--- START ---

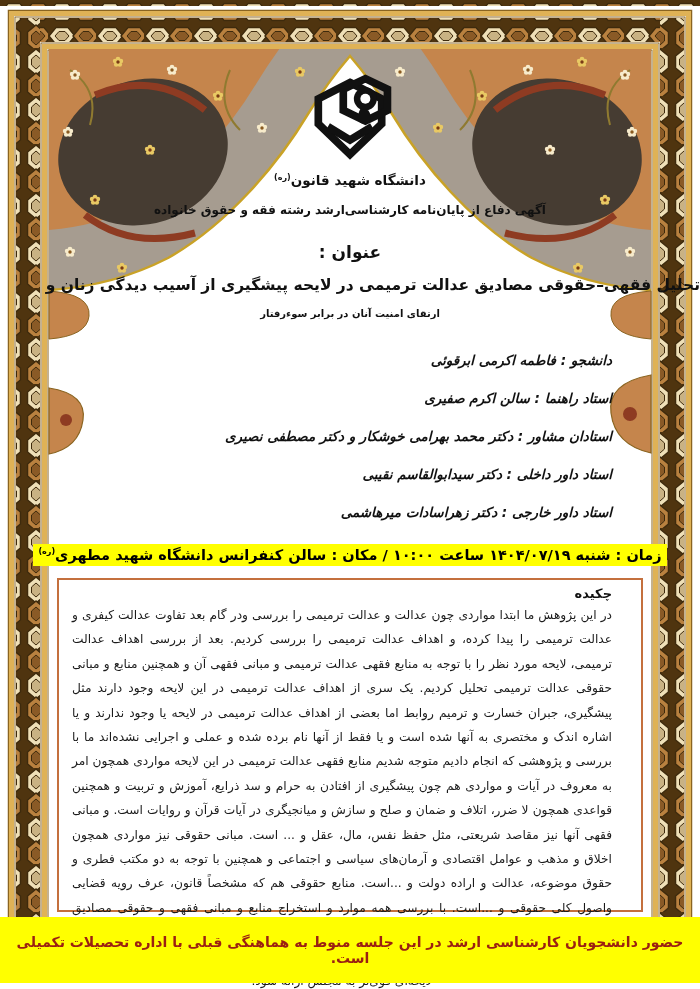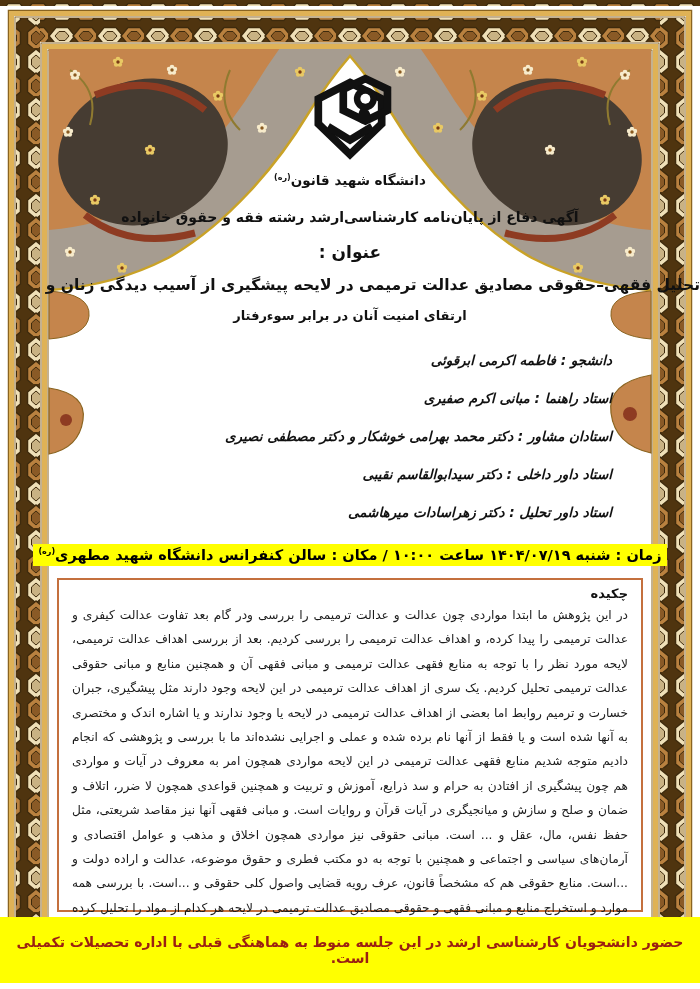--- a/index.html
+++ b/index.html
@@ -9,7 +9,7 @@
   .layer{position:absolute;left:0;right:0;text-align:center;color:#111;}
   .uni-name{top:172px;font-size:13.5px;font-weight:bold;}
   .uni-name sup{font-size:8px;}
-  .announce{top:209px;font-size:14px;font-weight:bold;}
+  .announce{top:203px;font-size:12px;font-weight:bold;}
   .title-label{top:242px;font-size:17px;font-weight:bold;text-align:center;}
   .title-1{top:276px;font-size:15.5px;font-weight:bold;text-align:right;}
   .title-2{top:308px;font-size:13px;font-weight:bold;}

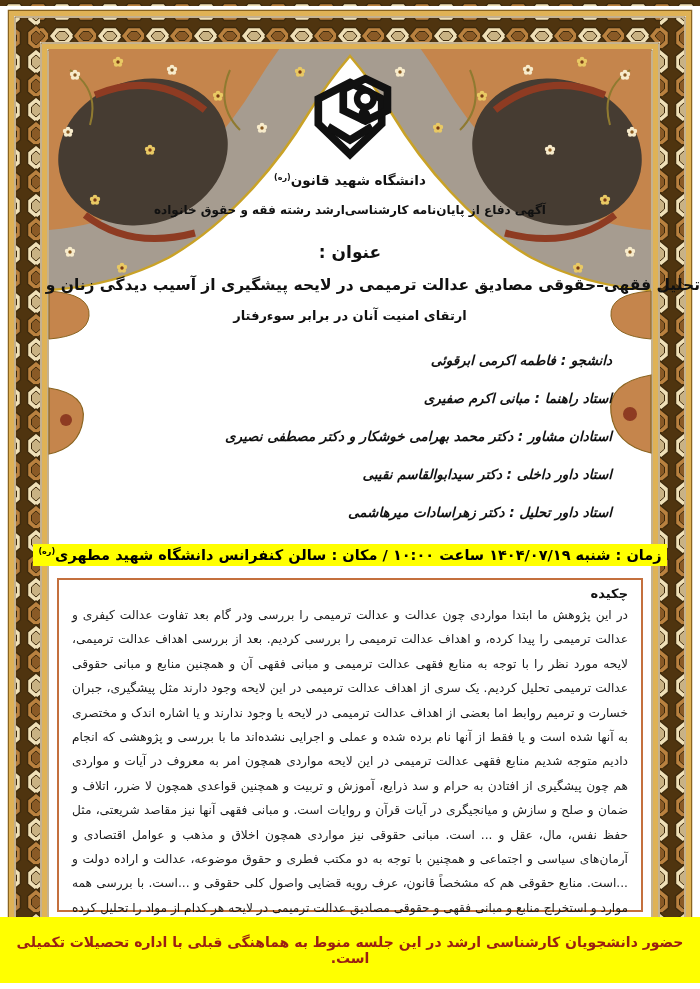--- a/index.html
+++ b/index.html
@@ -12,7 +12,7 @@
   .announce{top:203px;font-size:12px;font-weight:bold;}
   .title-label{top:242px;font-size:17px;font-weight:bold;text-align:center;}
   .title-1{top:276px;font-size:15.5px;font-weight:bold;text-align:right;}
-  .title-2{top:308px;font-size:13px;font-weight:bold;}
+  .title-2{top:308px;font-size:10px;font-weight:bold;}
   .people{position:absolute;top:352px;right:88px;text-align:right;}
   .people .row{height:38px;font-size:13.5px;font-weight:bold;color:#111;font-style:italic;}
   .session{top:544px;}

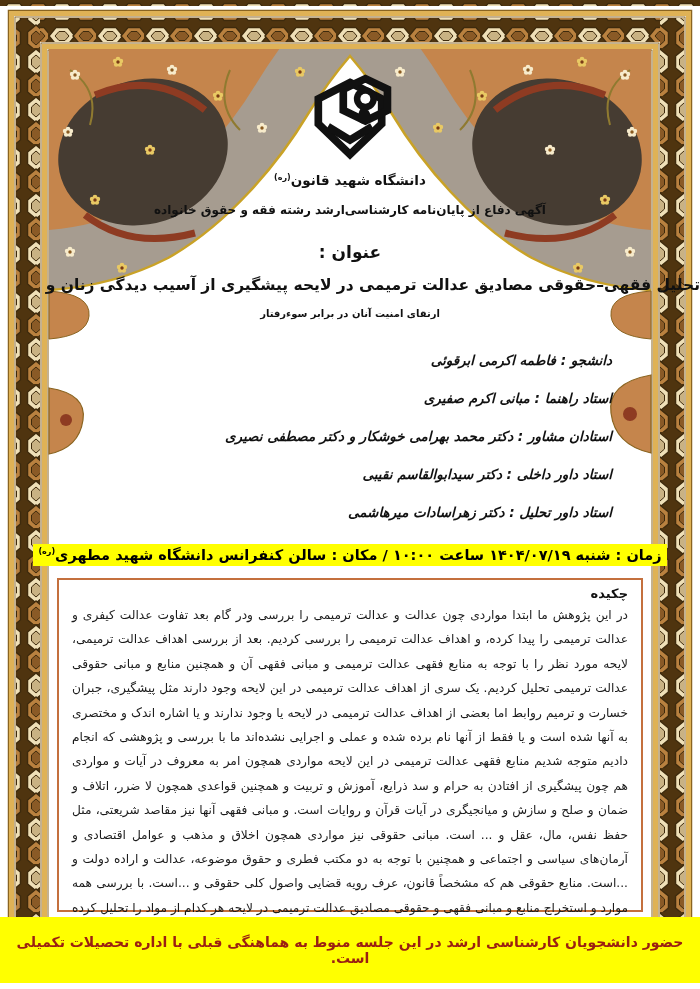--- a/index.html
+++ b/index.html
@@ -168,7 +168,7 @@
 
   <div class="people">
     <div class="row">دانشجو : فاطمه اکرمی ابرقوئی</div>
-    <div class="row">استاد راهنما : مبانی اکرم صفیری</div>
+    <div class="row">استاد راهنما : سالن اکرم صفیری</div>
     <div class="row">استادان مشاور : دکتر محمد بهرامی خوشکار و دکتر مصطفی نصیری</div>
     <div class="row">استاد داور داخلی : دکتر سیدابوالقاسم نقیبی</div>
     <div class="row">استاد داور تحلیل : دکتر زهراسادات میرهاشمی</div>

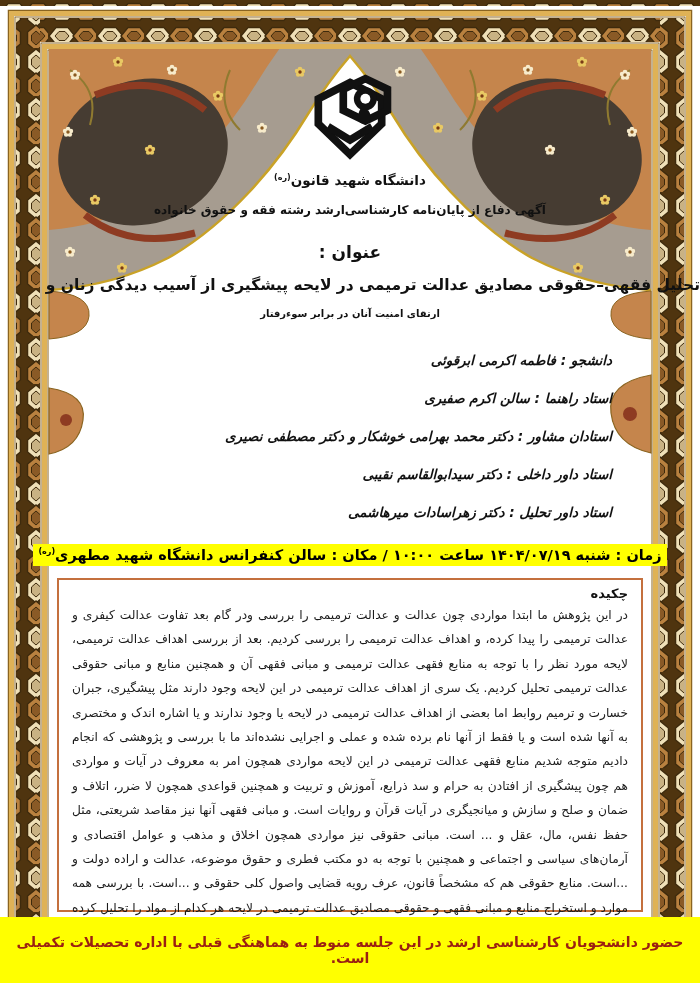--- a/index.html
+++ b/index.html
@@ -171,7 +171,7 @@
     <div class="row">استاد راهنما : سالن اکرم صفیری</div>
     <div class="row">استادان مشاور : دکتر محمد بهرامی خوشکار و دکتر مصطفی نصیری</div>
     <div class="row">استاد داور داخلی : دکتر سیدابوالقاسم نقیبی</div>
-    <div class="row">استاد داور تحلیل : دکتر زهراسادات میرهاشمی</div>
+    <div class="row">استاد داور خارجی : دکتر زهراسادات میرهاشمی</div>
   </div>
 
   <div class="layer session">

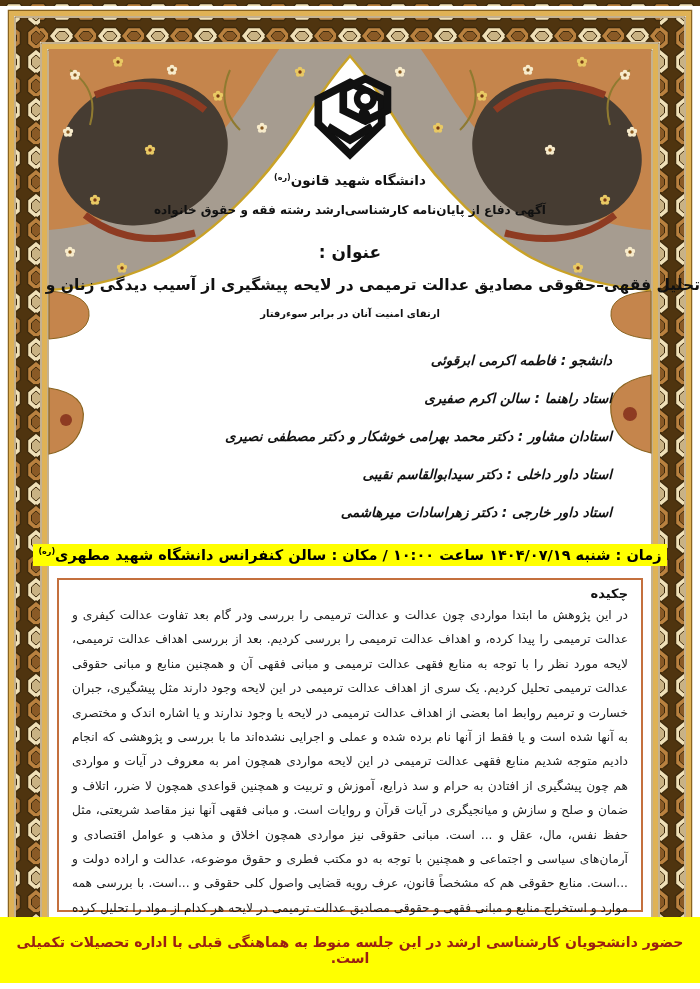--- a/index.html
+++ b/index.html
@@ -21,7 +21,7 @@
   .session sup{font-size:8px;}
   .abstract{position:absolute;left:57px;top:578px;width:586px;height:334px;
             border:2px solid #C4703E;background:#fff;box-sizing:border-box;
-            padding:6px 13px 4px 13px;}
+            padding:6px 29px 4px 13px;}
   .abstract h4{margin:0 0 2px 0;font-size:13px;font-weight:bold;text-align:right;color:#111;}
   .abstract p{margin:0;font-size:12.2px;line-height:24.4px;color:#1b1b1b;
               text-align:justify;text-align-last:center;-moz-text-align-last:center;}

--- END ---

- **About this task**:
Please make an exact copy of the whole listing and leave out its pictures.

- **Response**:
--- a/index.html
+++ b/index.html
@@ -9,7 +9,7 @@
   .layer{position:absolute;left:0;right:0;text-align:center;color:#111;}
   .uni-name{top:172px;font-size:13.5px;font-weight:bold;}
   .uni-name sup{font-size:8px;}
-  .announce{top:209px;font-size:14px;font-weight:bold;}
+  .announce{top:203px;font-size:12px;font-weight:bold;}
   .title-label{top:242px;font-size:17px;font-weight:bold;text-align:center;}
   .title-1{top:276px;font-size:15.5px;font-weight:bold;text-align:right;}
   .title-2{top:308px;font-size:13px;font-weight:bold;}

--- a/index.html
+++ b/index.html
@@ -12,7 +12,7 @@
   .announce{top:203px;font-size:12px;font-weight:bold;}
   .title-label{top:242px;font-size:17px;font-weight:bold;text-align:center;}
   .title-1{top:276px;font-size:15.5px;font-weight:bold;text-align:right;}
-  .title-2{top:308px;font-size:13px;font-weight:bold;}
+  .title-2{top:308px;font-size:10px;font-weight:bold;}
   .people{position:absolute;top:352px;right:88px;text-align:right;}
   .people .row{height:38px;font-size:13.5px;font-weight:bold;color:#111;font-style:italic;}
   .session{top:544px;}

--- a/index.html
+++ b/index.html
@@ -168,7 +168,7 @@
 
   <div class="people">
     <div class="row">دانشجو : فاطمه اکرمی ابرقوئی</div>
-    <div class="row">استاد راهنما : مبانی اکرم صفیری</div>
+    <div class="row">استاد راهنما : سالن اکرم صفیری</div>
     <div class="row">استادان مشاور : دکتر محمد بهرامی خوشکار و دکتر مصطفی نصیری</div>
     <div class="row">استاد داور داخلی : دکتر سیدابوالقاسم نقیبی</div>
     <div class="row">استاد داور تحلیل : دکتر زهراسادات میرهاشمی</div>

--- a/index.html
+++ b/index.html
@@ -171,7 +171,7 @@
     <div class="row">استاد راهنما : سالن اکرم صفیری</div>
     <div class="row">استادان مشاور : دکتر محمد بهرامی خوشکار و دکتر مصطفی نصیری</div>
     <div class="row">استاد داور داخلی : دکتر سیدابوالقاسم نقیبی</div>
-    <div class="row">استاد داور تحلیل : دکتر زهراسادات میرهاشمی</div>
+    <div class="row">استاد داور خارجی : دکتر زهراسادات میرهاشمی</div>
   </div>
 
   <div class="layer session">

--- a/index.html
+++ b/index.html
@@ -21,7 +21,7 @@
   .session sup{font-size:8px;}
   .abstract{position:absolute;left:57px;top:578px;width:586px;height:334px;
             border:2px solid #C4703E;background:#fff;box-sizing:border-box;
-            padding:6px 13px 4px 13px;}
+            padding:6px 29px 4px 13px;}
   .abstract h4{margin:0 0 2px 0;font-size:13px;font-weight:bold;text-align:right;color:#111;}
   .abstract p{margin:0;font-size:12.2px;line-height:24.4px;color:#1b1b1b;
               text-align:justify;text-align-last:center;-moz-text-align-last:center;}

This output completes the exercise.